[Opening Task input section]

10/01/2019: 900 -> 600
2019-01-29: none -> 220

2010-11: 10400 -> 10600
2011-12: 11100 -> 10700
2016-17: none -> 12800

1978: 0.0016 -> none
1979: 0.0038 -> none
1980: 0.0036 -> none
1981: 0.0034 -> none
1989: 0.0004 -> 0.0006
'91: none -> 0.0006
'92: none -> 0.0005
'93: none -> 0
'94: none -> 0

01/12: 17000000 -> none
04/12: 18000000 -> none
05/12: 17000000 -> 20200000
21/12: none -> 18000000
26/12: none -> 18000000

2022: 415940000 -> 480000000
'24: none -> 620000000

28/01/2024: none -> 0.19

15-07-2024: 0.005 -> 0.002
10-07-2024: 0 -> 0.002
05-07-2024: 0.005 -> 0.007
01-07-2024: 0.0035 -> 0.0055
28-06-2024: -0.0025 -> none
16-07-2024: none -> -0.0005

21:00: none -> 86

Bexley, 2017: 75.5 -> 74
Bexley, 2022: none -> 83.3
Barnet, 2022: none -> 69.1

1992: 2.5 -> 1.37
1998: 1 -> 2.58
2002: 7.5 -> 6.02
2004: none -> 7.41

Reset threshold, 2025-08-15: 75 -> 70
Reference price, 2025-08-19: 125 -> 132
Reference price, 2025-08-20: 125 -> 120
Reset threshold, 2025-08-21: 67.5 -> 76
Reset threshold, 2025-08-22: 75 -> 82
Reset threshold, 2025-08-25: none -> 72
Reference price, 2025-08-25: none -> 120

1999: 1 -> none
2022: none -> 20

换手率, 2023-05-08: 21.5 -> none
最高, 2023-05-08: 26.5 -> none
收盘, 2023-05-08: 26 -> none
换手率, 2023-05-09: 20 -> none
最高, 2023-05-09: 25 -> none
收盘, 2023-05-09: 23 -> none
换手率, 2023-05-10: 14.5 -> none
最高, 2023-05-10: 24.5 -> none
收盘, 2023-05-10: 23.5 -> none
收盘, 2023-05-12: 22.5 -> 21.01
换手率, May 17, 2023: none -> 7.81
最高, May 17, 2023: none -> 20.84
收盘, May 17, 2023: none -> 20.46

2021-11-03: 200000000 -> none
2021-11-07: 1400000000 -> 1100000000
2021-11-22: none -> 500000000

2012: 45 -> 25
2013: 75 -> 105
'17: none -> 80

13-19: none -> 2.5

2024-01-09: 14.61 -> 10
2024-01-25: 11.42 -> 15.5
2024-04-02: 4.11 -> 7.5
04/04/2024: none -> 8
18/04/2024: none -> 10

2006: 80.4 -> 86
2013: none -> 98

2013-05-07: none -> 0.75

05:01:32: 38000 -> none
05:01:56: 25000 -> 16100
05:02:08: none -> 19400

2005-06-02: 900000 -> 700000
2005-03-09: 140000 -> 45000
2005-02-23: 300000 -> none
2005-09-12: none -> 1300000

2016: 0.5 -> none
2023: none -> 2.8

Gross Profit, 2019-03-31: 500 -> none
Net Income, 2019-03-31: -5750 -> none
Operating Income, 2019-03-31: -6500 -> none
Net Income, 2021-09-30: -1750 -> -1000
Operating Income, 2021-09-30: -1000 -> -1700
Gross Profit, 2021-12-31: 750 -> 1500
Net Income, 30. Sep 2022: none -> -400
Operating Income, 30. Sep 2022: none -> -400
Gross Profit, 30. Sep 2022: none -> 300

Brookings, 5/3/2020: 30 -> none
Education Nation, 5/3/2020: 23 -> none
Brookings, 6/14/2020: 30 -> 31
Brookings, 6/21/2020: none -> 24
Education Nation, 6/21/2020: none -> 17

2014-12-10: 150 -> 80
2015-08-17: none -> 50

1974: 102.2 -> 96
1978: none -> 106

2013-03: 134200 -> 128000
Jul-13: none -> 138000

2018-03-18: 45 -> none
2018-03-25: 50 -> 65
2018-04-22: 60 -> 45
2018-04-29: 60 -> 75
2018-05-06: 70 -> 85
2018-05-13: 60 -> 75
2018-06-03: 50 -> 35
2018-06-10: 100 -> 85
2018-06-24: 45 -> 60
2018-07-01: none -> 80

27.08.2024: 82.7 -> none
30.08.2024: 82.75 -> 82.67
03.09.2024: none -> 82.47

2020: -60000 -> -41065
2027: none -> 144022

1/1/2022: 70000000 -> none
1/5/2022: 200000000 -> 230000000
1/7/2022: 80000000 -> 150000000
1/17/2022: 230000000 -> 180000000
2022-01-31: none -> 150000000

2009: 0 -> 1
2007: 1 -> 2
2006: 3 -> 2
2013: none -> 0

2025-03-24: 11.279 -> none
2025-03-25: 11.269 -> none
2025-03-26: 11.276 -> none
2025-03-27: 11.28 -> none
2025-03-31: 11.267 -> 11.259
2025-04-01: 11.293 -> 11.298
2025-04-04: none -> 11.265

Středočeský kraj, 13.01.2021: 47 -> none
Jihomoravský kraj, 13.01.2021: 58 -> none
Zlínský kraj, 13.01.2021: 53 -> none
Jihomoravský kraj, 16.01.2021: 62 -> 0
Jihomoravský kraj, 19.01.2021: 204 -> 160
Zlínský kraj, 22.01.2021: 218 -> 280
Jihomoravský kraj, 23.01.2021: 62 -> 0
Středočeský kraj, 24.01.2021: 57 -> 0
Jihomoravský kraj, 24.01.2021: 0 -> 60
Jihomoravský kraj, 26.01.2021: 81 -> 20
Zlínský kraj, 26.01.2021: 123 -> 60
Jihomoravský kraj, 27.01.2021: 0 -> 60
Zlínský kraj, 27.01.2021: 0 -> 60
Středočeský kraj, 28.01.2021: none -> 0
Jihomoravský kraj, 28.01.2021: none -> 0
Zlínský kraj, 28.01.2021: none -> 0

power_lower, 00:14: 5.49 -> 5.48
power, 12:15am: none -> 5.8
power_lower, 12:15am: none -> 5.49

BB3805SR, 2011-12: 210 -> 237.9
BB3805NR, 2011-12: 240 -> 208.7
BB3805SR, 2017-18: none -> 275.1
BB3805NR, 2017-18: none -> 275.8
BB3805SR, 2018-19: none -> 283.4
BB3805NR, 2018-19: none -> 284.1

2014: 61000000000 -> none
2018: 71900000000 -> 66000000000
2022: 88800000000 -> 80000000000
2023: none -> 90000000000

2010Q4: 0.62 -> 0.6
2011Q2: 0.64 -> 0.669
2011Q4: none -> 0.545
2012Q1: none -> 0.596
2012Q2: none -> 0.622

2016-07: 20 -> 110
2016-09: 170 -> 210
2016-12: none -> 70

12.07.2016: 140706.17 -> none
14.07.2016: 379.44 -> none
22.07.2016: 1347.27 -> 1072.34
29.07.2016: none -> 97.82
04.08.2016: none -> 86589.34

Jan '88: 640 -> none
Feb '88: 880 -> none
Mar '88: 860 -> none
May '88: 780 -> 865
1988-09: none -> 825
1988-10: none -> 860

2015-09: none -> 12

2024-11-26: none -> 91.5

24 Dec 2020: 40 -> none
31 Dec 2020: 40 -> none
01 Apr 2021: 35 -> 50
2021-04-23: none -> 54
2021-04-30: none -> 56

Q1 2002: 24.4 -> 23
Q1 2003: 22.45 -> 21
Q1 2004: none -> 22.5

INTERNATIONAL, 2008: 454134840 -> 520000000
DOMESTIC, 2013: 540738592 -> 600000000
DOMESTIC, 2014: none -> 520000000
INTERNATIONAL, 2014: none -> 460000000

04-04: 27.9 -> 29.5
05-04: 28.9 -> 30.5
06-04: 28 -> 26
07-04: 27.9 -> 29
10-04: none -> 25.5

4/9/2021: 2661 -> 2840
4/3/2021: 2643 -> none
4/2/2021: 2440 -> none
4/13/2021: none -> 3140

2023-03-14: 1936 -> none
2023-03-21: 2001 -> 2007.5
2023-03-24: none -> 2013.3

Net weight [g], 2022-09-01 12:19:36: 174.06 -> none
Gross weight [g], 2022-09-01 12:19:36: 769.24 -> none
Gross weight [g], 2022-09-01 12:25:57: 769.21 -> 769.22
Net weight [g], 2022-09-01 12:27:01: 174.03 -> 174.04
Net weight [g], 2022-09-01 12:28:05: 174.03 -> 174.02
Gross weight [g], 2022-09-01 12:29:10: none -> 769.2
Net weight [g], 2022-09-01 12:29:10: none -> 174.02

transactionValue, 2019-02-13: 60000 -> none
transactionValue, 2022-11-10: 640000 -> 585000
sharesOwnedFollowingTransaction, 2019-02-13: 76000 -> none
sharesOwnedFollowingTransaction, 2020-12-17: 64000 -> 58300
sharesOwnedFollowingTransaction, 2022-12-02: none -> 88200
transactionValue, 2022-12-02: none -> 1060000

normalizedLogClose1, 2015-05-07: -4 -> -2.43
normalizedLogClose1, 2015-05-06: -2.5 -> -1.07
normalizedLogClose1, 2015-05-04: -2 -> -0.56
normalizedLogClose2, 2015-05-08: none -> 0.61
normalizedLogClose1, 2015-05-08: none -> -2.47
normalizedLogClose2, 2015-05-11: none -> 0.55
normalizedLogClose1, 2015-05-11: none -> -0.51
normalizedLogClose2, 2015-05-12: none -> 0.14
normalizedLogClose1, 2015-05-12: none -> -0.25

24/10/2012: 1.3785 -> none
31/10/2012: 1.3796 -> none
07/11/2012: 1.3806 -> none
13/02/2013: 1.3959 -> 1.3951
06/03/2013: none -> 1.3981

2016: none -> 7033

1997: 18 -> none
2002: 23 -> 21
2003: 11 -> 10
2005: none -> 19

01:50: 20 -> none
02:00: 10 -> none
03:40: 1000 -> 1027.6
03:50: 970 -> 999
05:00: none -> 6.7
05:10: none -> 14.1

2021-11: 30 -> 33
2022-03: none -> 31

[Closing Task input section]

What you will do » Please give again the lines above between the line holding "Net Income, 2019-03-31: -5750 -> none" and the line holding "27.08.2024: 82.7 -> none", inclusive, exactly as they are and with nothing added.

Exercise output »
Net Income, 2019-03-31: -5750 -> none
Operating Income, 2019-03-31: -6500 -> none
Net Income, 2021-09-30: -1750 -> -1000
Operating Income, 2021-09-30: -1000 -> -1700
Gross Profit, 2021-12-31: 750 -> 1500
Net Income, 30. Sep 2022: none -> -400
Operating Income, 30. Sep 2022: none -> -400
Gross Profit, 30. Sep 2022: none -> 300

Brookings, 5/3/2020: 30 -> none
Education Nation, 5/3/2020: 23 -> none
Brookings, 6/14/2020: 30 -> 31
Brookings, 6/21/2020: none -> 24
Education Nation, 6/21/2020: none -> 17

2014-12-10: 150 -> 80
2015-08-17: none -> 50

1974: 102.2 -> 96
1978: none -> 106

2013-03: 134200 -> 128000
Jul-13: none -> 138000

2018-03-18: 45 -> none
2018-03-25: 50 -> 65
2018-04-22: 60 -> 45
2018-04-29: 60 -> 75
2018-05-06: 70 -> 85
2018-05-13: 60 -> 75
2018-06-03: 50 -> 35
2018-06-10: 100 -> 85
2018-06-24: 45 -> 60
2018-07-01: none -> 80

27.08.2024: 82.7 -> none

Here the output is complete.